I've gone now. I've gotten on the plane and set off to get unknown and I'm terrified. I don't know what's going happen. The coming year is looming before me and I'm standing here, shaking like a Chihuahua from excitement and fear. I'm worried about getting along with my roommates - making friends has always been challenging for me and I always feel like there's some secret to the social scene I'm missing out on. I'm worried about figuring out the London transportation system - whenever there's something the internet can't explain, it's a cause for worry. I'm worried about setting up my bank account and managing my money - since forever I've always had a safety net where these things are concerned called Mom and Daddy. I'm worried about my first few days teaching - the "what if" list on this one is perpetual. For example, what if the students don't respect me, don't listen to me? Or what if my teaching style doesn't compute to British expectations?

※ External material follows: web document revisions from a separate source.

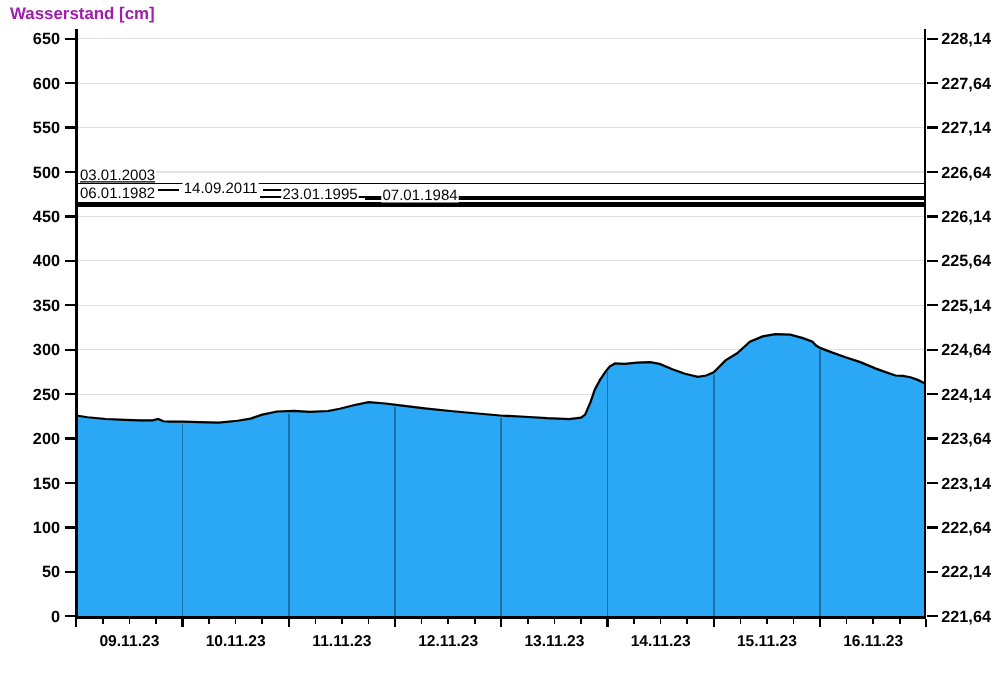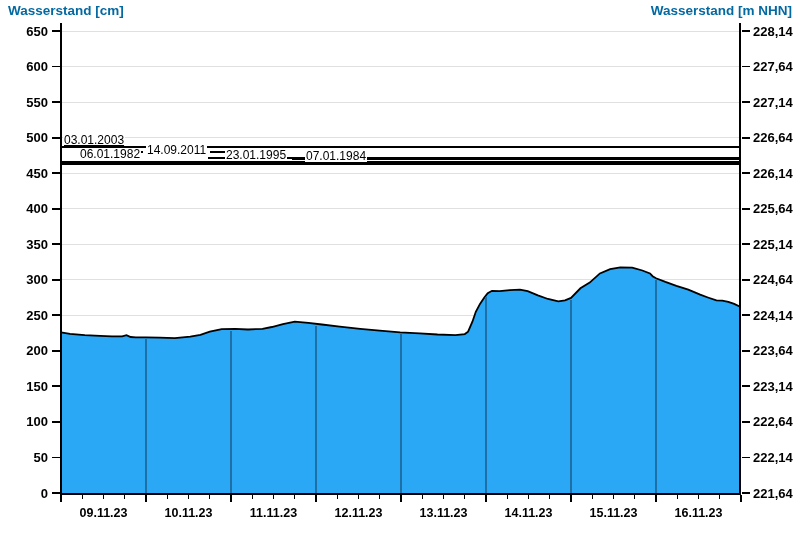--- a/index.html
+++ b/index.html
@@ -5,7 +5,7 @@
   html,body{margin:0;padding:0;background:#fff;}
   .page{position:relative;width:800px;height:550px;background:#ffffff;overflow:hidden;
         font-family:"Liberation Sans",sans-serif;}
-  .axis-title{position:absolute;top:3px;font:bold 13.5px "Liberation Sans",sans-serif;color:#0369a1;}
+  .axis-title{position:absolute;top:3px;font:bold 13.5px "Liberation Sans",sans-serif;color:#a21caf;}
   .axis-title.left{left:8px;}
   .axis-title.right{right:8px;}
   svg text{font:bold 13px "Liberation Sans",sans-serif;fill:#000;}

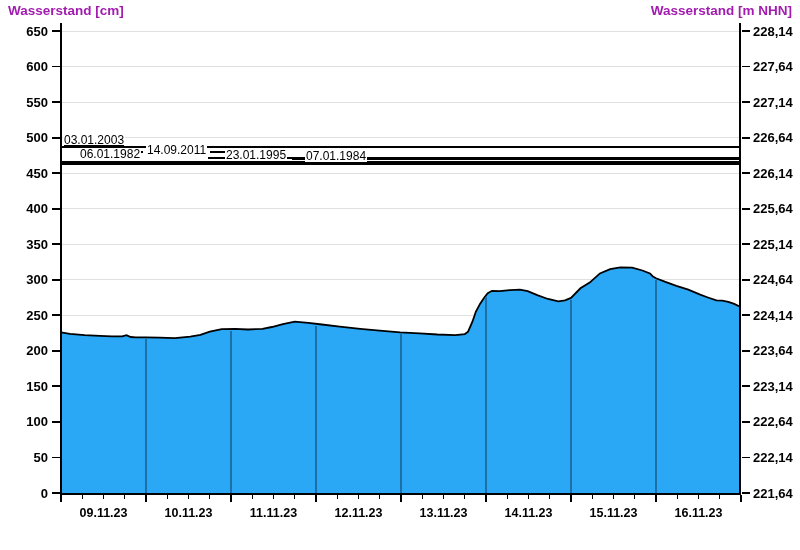--- a/index.html
+++ b/index.html
@@ -18,7 +18,6 @@
 
 <div class="page">
   <div class="axis-title left">Wasserstand [cm]</div>
-  <div class="axis-title right">Wasserstand [m NHN]</div>
   <svg id="chart-svg" width="800" height="550">
       <line x1="62" x2="739" y1="457.46153846153845" y2="457.46153846153845" stroke="#e0e0e0" stroke-width="1" shape-rendering="crispEdges"></line>
       <line x1="62" x2="739" y1="421.9230769230769" y2="421.9230769230769" stroke="#e0e0e0" stroke-width="1" shape-rendering="crispEdges"></line>

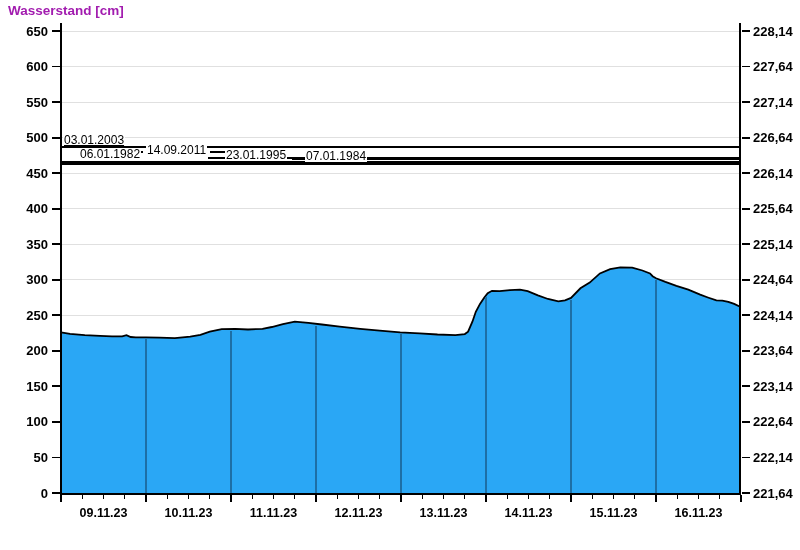--- a/index.html
+++ b/index.html
@@ -150,7 +150,7 @@
     </svg>
   <div id="ref-labels">
       <span class="ref-label" style="left: 63px; top: 134px; text-decoration: underline;">03.01.2003</span>
-      <span class="ref-label" style="left: 63px; top: 148px; margin-left: 16px;">06.01.1982</span>
+      <span class="ref-label" style="left: 63px; top: 148px;">06.01.1982</span>
       <span class="ref-label" style="left: 146px; top: 144px;">14.09.2011</span>
       <span class="ref-label" style="left: 225px; top: 149px; text-align: center;">23.01.1995</span>
       <span class="ref-label" style="left: 305px; top: 150px;">07.01.1984</span>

The one thing I'm not worried about, however, is whether or not I'll be able to tackle this new chapter in my life and find success. I've never worried about that, not once, and there's a very, very good reason for that. Have you met my parents?
My mom is fierce and protective – total Warrior Queen – when it comes to her kids. She’d take on the Roman army in the morning and the Huns in the evening if it meant getting us something we needed and, heck, sometimes just what we wanted. Bullies, teachers, coaches, schools, school boards, ministries of education, fire-breathing dragons – she’s tackled all that and more on our behalf. And she’s kept the house clean, food in the fridges, suppers on the plate and, heck, for a hobby she redesigned her church’s sacrament preparation program. To say nothing of what she went through with our attitudes, be it my sister’s temper, my sarcasm (Oi – don’t go giving me that look; downplaying is a writer’s privilege) or my brother’s crudeness. Plus our medical problems, which were far from few. Plus volunteering at our schools. Plus just hanging out with us in between everything else. If my siblings and I weren’t living proof to the contrary, I’d think she was a machine.
And then there’s the other half of me – my dad. Also known as the guy who works nine hour days as a mechanic at a car dealership and goes into work in the middle of blizzards to do snow removal, all so that his son can have soccer practice, his daughter could have a car and his eldest (that would be me, btw) could, oh, jump a plane to London for a year or two. He also does all the house and car repairs himself, a jack of all trades by necessity – the repairman budget was the first to go. There was never anything we wanted we couldn’t have sooner or later; he always did his damnedest to make sure our childhoods would be just as fun and memorable as our friends.
Now, just imagine tossing all these character traits together in a bottle, shaking it up, and squirting out three kids. You’ve got to figure the result to be pretty stubborn, not to mention determined. Even if she doesn’t quite realize it yet.